Otherwise, the Receive FIFO is not read which prevents the inadvertent 
clearing of the FIFO empty flag.

Test Program 4, M16C5x_Tst4.asm, is used to test the receive signal path. 
Hyperterminal and Tera Term were used to sent (without local echo) several 
large text files through the M16C5x UART. The test program polls the RDR, and 
if a character is received without error, then upper case are converted to 
lower case characters, and vice-versa. Using a Keyspan Quad Port USB serial 
port adapter, characters were sent to the M16C5x at a rate of 921.6k baud, the 
highest programmable baud rate supported by the Keyspan device. The echo back 
to terminal emulator appeared to be without error. (**Note:** _the two wire 
RS-232 mode of the UART was used for this test.

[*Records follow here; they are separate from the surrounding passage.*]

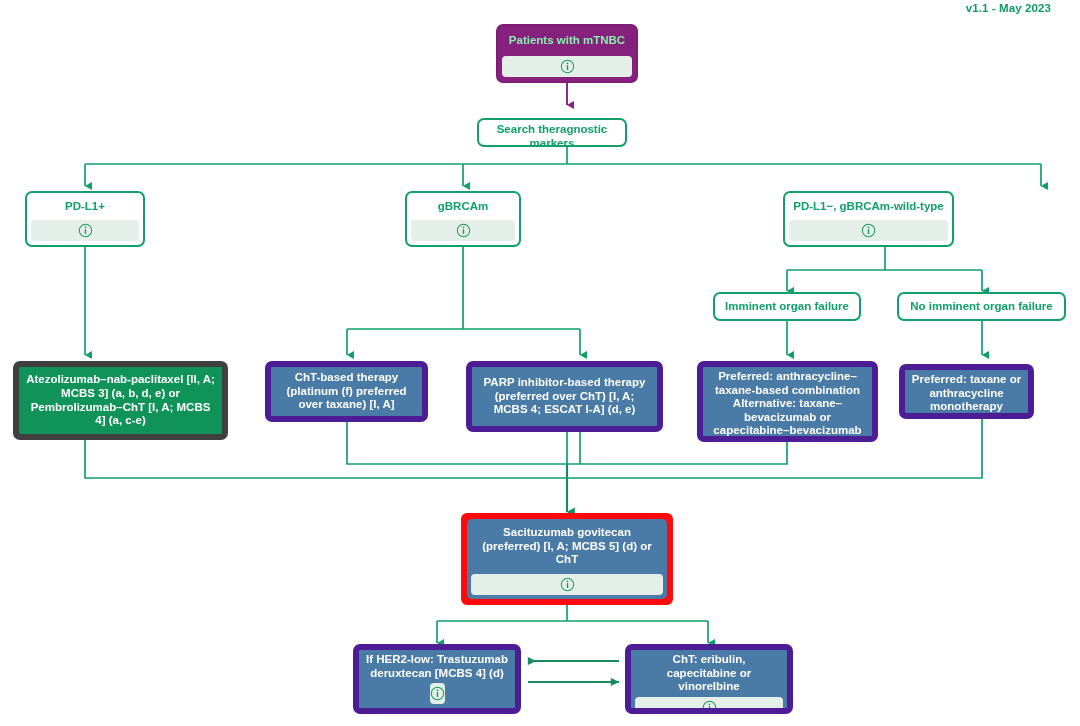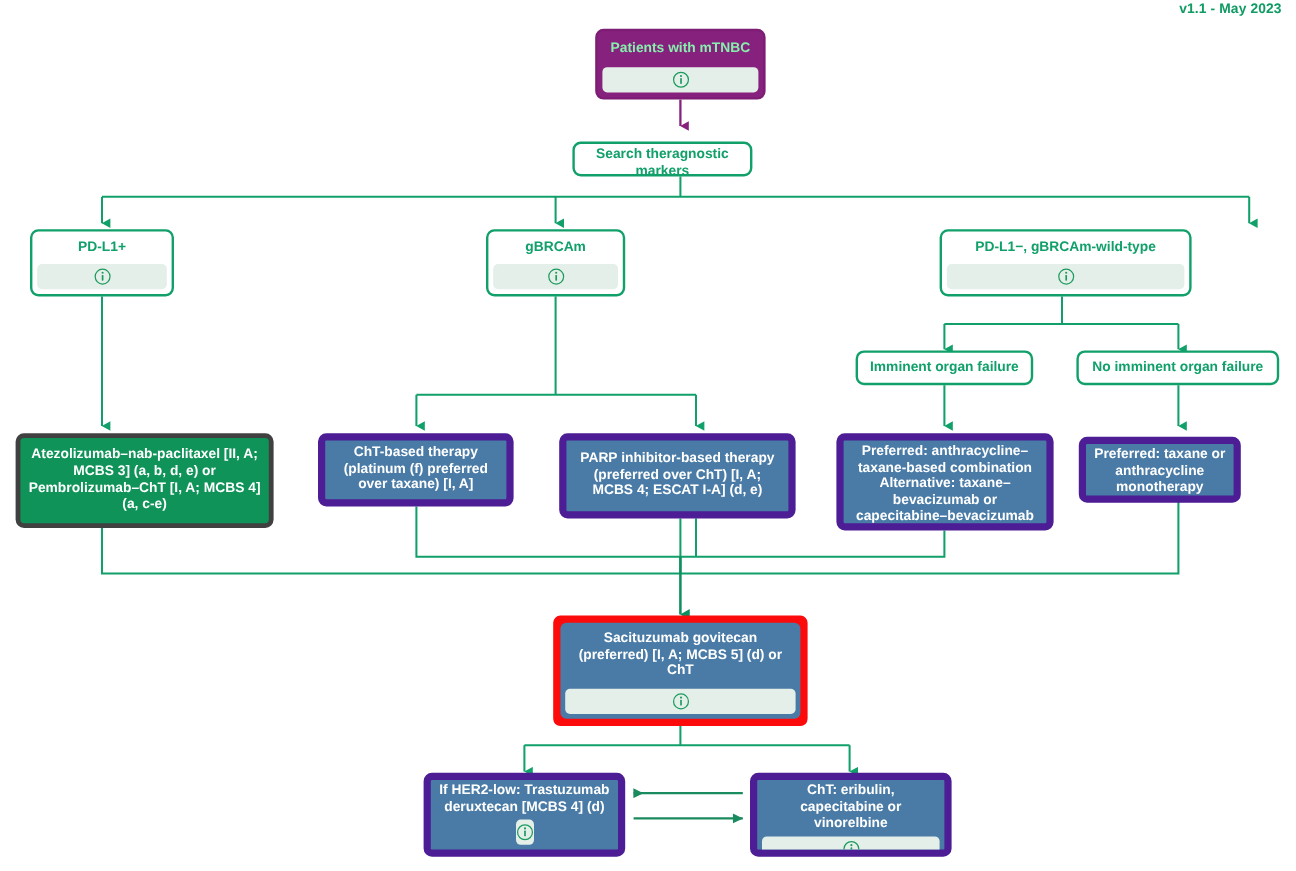"v1.1 - May 2023" .version { right: 12px -> 29px }
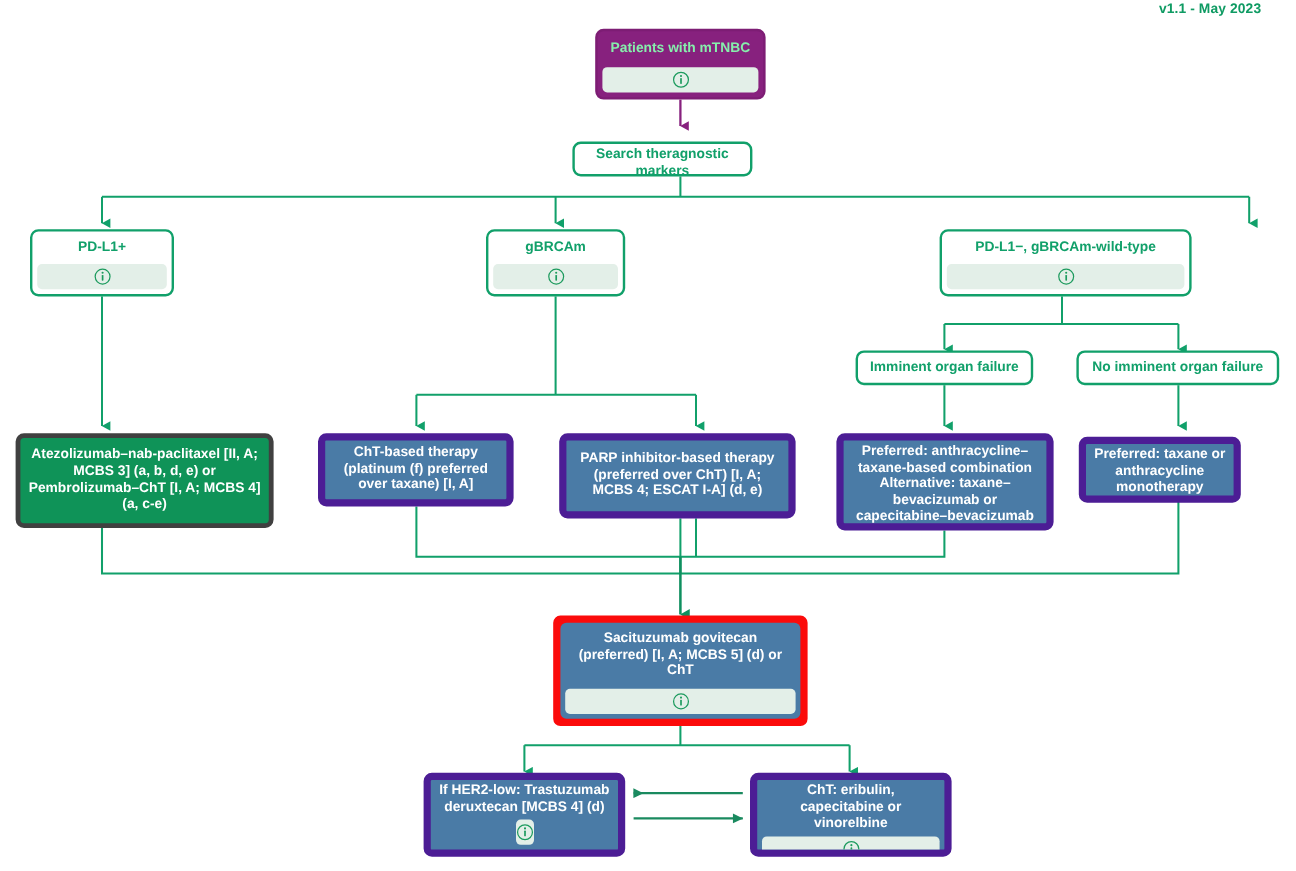"PD-L1−, gBRCAm-wild-type" div.node { width: 210px -> 171px }
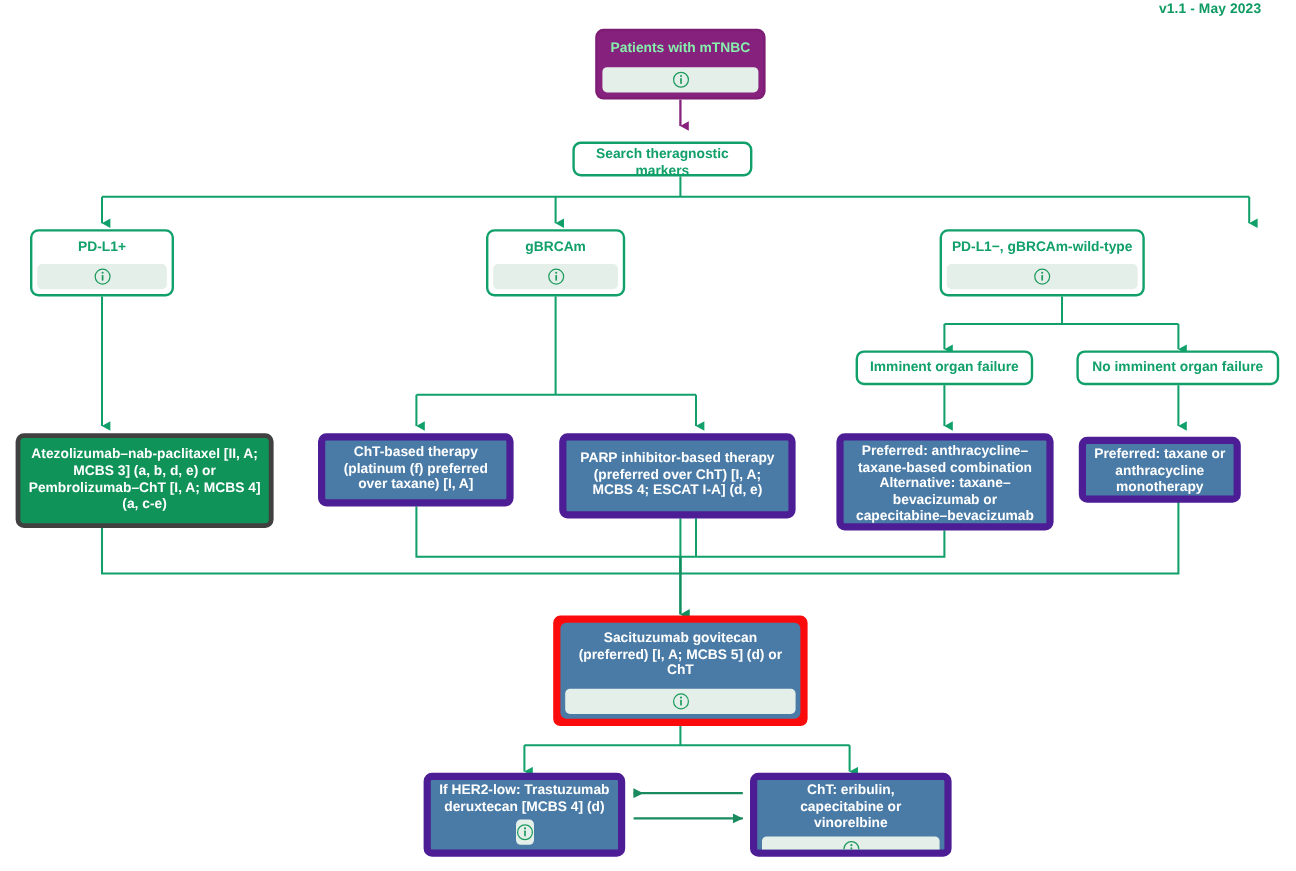"Atezolizumab–nab-paclitaxel [II, A; MCBS" .n-green { border: 4px solid #404040 -> 6px solid #404040 }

The ADM3232 charge-pump RS-232 
transceiver appeared to work well at this frequency. Som slew rate limiting is 
visible on an O-scope, but it appears to be tolerable. These tests were 
conducted while the core was operating at **117.9648 MHz**._)

This release is expected to be the last public release of this soft-core 
microcomputer. The released core and peripherals are sufficient to demonstrate 
a non-trivial FPGA implementation of a soft-core microcomputer. Further 
developments will be focused on improving access to the internal block RAMs, 
and improving the I/O capabilities of the release core.

###Release 2.5

Converted the core to operate in a single cycle mode with the block RAM 
memories of the FPGA. Operating frequency, in a -4 Spartan 3A FPGA, is 60+ 
MHz. This rate is equivalent to the 117.9848 MHz reported above of for Release 
2.4. Some combinatorial path improvements were made to the processor core, 
P16C5x, by using wired-OR bus connections rather than explicit multiplexers. 
These improvements also provided some reductions in the resource utilization 
of the project.

####Release 2.5.1

Modified the BMM file to allow the MEM file data fields to be represented in 
natural order. In other words, unlike the previous release, the most 
significant nibble is the first (leftmost) character of each data word, and 
the least significant nibble is the last (rightmost) character in a data word. 
Also modified the utility provided that converts Intel Hex programming files 
into files compatible with the Xilinx Data2MEM utility program.